Friday, October 14, 2011

When Sultans get "Occupied"


I suspect one of the reasons I can’t land my opinion pieces in more prominent media is I’m not emphatic enough.
To my critical detriment, I usually see both sides of every issue and base my decision on the opinion on whatever the last person I hear had to say.
So a guy like me is going to struggle to comprehend the Occupy Wall Street movement that started in New York and is sweeping the country, which will certainly need swept when it’s done.
I need issues brought into stark relief for me to figure out what the commotion’s all about.
Happily, Thursday gave me an edifying professional opportunity to understand.
This one pits 250 laid off hotel service employees against the Sultan of Brunei.
The latter’s one of those names I’ve never really delved into, but just instinctively understood meant vast wealth.
How vast? He’s worth 36 times more than the Queen of England. He’s the recipient of the inherited riches of 600-years of unbroken monarchy of the Southeast Asian nation on the island of Borneo.
His official name is General Haji Sir Hassan al-Bolkiah Mu’zzaddin Waddaulah, and if you think he has a lot of names you should see his garage.
Wikipedia says he owns 531 Mercedes-Benzes, 367 Ferraris, 362 Bentleys, 185 BMSs, 177 Jaguars, 160 Porsches, 130 Rolls-Royces, and 20 Lamborghinis for a total of 1,932 cars.
The numbers are precise, I guess, because he owns the Brunei Department of Motor Vehicles, too. He’s listed as the nation’s prime minister, its minister of finance and defense, its armed forces supreme commander, and police inspector general.
He’s to Brunei what Jerry Jones is to the Dallas Cowboys. He runs the whole shebang.

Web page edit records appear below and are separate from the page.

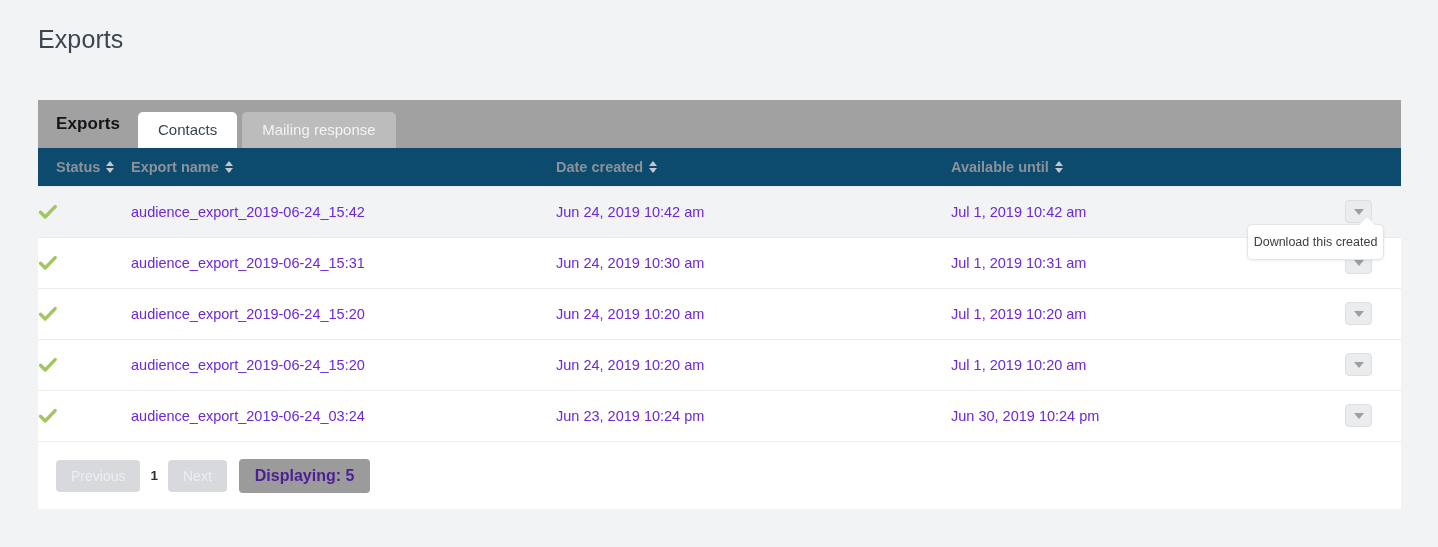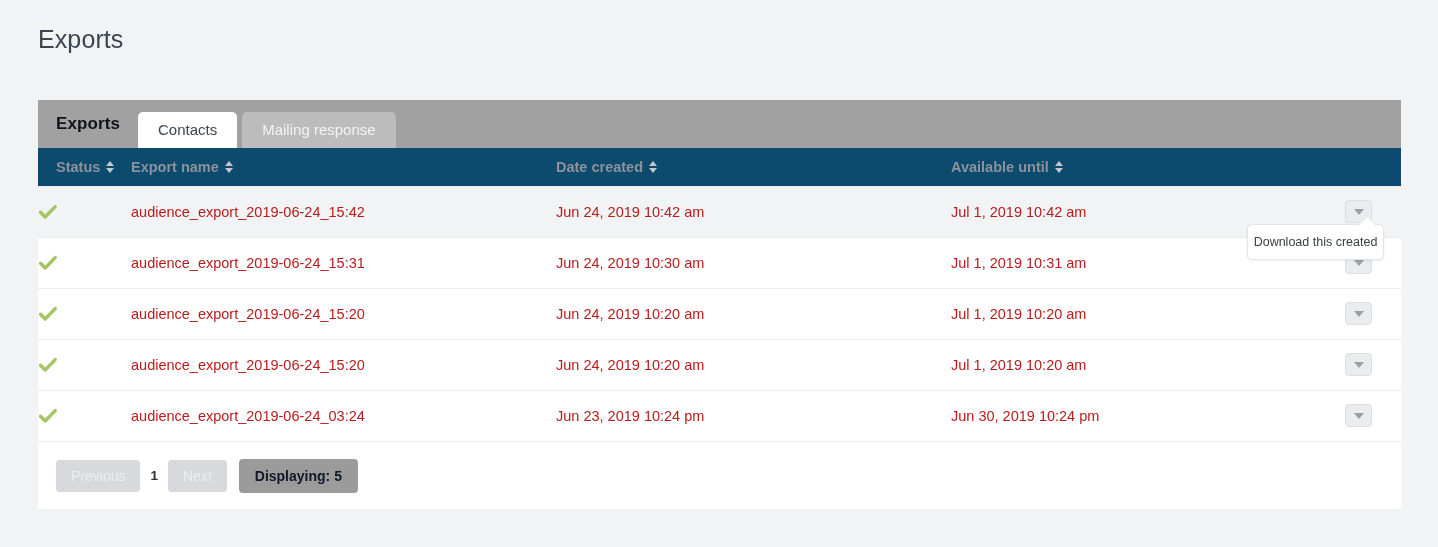--- a/index.html
+++ b/index.html
@@ -117,21 +117,21 @@
 
   col.c-status { width: 93px; }
   col.c-name   { width: 425px; }
   col.c-date   { width: 395px; }
   col.c-avail  { width: 345px; }
   col.c-action { width: 105px; }
 
   table.exports-table tbody td {
     height: 51px;
     font-size: 14.5px;
-    color: #b91c1c;
+    color: #6d28d9;
     vertical-align: middle;
     border-top: 1px solid #ebecee;
     background: #ffffff;
     padding: 0;
   }
   table.exports-table tbody tr:first-child td {
     border-top: 1px solid #ebecee;
     background: #f2f3f5;
   }
   td.cell-status { padding-left: 22px; }
@@ -195,26 +195,26 @@
     cursor: default;
   }
   .pg-page {
     font-size: 13.5px;
     font-weight: bold;
     color: #2b3034;
     padding: 0 10px;
   }
   .pg-btn.count {
     background: #9b9b9b;
-    color: #0f172a;
+    color: #4c1d95;
     font-weight: bold;
     margin-left: 12px;
     height: 34px;
     padding: 0 16px;
-    font-size: 14px;
+    font-size: 16px;
   }
 
   
   .tooltip {
     position: absolute;
     left: 1247px;
     top: 224px;
     width: 137px;
     height: 36px;
     background: #ffffff;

His opulent existence is instructive in today’s Occupy debate. He’s the kind of guy that 99 percent of the lordly 1 percent resent because he’s just got so much dough.
Life always figures out a way to give even guys like Trump someone to envy.
He came into my sphere of knowledge yesterday while I was doing this travel story that just popped up on msnbc.com.
It’s about the reopening of the historic Hotel Bel-Air, the luxurious enclave of Hollywood A-listers from Marilyn Monroe to Angelina Jolie. Oprah had her 50th birthday party there.
The hotel owner is Mr. Hassan al-Bolkiah Mu’zz-, oh, hell -- the sultan owns it.
Understand, my whole motivation for writing a story like this is to have it done on deadline, be pleasing to editors and readers and to have hotel PR folks say, gee, you seem like a friendly fellow. Why don’t you come and stay with us and see the place for yourself?
Now, for ethical reasons, I’d have to decline the offer, but it’s a comfort to know if Val ever changes the locks I could spend a night or two at one of America’s finest hotels and perhaps play footsie with the likes of Lindsay Lohan until Val cools off.
During my research I learned the hotel fired 250 union workers and timed the renovation to the expiration of the union contract in 2009.
The old employees are hoping today’s stars and other prospective guests act like Claude Rains in the 1933 classic, “The Invisible Man.”
They don’t want to see anybody there.
“We’re asking that no one eats, meets or sleeps at the Hotel Bel-Air until these employees are rehired,” says Leigh Shelton of Unite Here Local 11, representing 20,000 Southern California hospitality workers. Aligned with Occupy L.A., they’re expecting 500 protesters.
The newly renovated boutique hotel has 113 rooms.
The sultan lives in 2,152,782 square-foot palace with 290 bathrooms. If I lived there I’d have a party, would invite precisely 290 friends and assign them each their own bathroom. I think guests would enjoy that.
So this is where my understanding of the Occupy Wall Street movement achieves clarity.
It’s all just so unfair.
To his credit, the sultan bestows free health care to each of his 401,000 subjects, lousy socialist.
The union workers are asking they be given priority rehiring opportunities and fair compensation for their lost wages. The sultan could erase this public relations fiasco with what he probably considers walking around money.
Here’s what I’d do as arbitrator:
I’d order the sultan to allow each of the 250 unjustly fired employees to live for free in his bathrooms until they can find other work.
I’m sure they’re all very commodious and he’d still have 40 bathrooms all for himself.